Dessert prévisible, ou très chocolaté, ou très caramel ou même un petit riz à l'impératrice, vanillée tout élémentaire.

Pagliaccio

365, av. Laurier O., Montréal

514-276-6999

Prix: Ce n'est pas donné, vous vous en douterez. La bonne cuisine coûte cher. Mais au bout du compte, comme c'est bon, limpide, ça vaut les entrées autour de 10$, des pâtes à 17$, des plats de viandes ou de poisson à 35$... et la facture un peu salée de 170$ à deux, taxes et services compris et quatre verres de vin: ça les vaudra si vous voulez vous payer la traite.

Faune: Ici, le casting est plutôt tranquille, petits bourgeois qui aiment surtout la discrétion, les fourrures, etc. Les portables sont silencieux. Tout le contraire des boîtes branchées. Ça fait du bien!

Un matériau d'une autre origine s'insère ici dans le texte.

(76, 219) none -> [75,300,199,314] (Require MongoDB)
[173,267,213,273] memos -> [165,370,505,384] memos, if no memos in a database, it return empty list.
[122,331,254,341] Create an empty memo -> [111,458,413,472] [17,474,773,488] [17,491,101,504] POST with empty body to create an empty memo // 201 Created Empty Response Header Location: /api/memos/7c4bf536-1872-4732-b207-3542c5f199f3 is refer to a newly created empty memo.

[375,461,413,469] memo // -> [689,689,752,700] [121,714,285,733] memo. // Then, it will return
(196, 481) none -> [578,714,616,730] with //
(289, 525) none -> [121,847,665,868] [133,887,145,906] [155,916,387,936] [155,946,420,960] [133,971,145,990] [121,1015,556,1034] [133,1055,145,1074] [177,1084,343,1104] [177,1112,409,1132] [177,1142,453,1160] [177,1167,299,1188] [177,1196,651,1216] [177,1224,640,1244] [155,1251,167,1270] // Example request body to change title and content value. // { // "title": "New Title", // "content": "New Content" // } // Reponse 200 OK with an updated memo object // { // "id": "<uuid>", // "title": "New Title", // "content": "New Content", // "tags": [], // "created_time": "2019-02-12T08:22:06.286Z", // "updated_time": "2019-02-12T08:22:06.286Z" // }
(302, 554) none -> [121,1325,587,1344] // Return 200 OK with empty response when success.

Décor: Intéressant dans sa manière d'étriquer plutôt que d'étirer l'espace. Des couleurs austères, un brin sombre, du bois et de la brique rouge, un long escalier qui monte au deuxième.

Service: Discret, pas spécialement attentionné.

Vin: La carte n'est pas celle d'un grand resto, et les prix ne sont pas donnés, mais vous trouverez tout de même des choses inédites et le personnel vous guidera assez bien.

+ On fait ici le genre de repas dont on n'a pas à se préoccuper, il court tout seul. C'est si facile!

- Aucune formule ni table d'hôte qui permettrait de soulager un brin la note.

On y retourne? Assurément, surtout lorsqu'il y a de la burrata bien fraîche. Sinon pour se rassurer sur l'état de la cuisine italienne classique, qui a encore un bel avenir devant elle.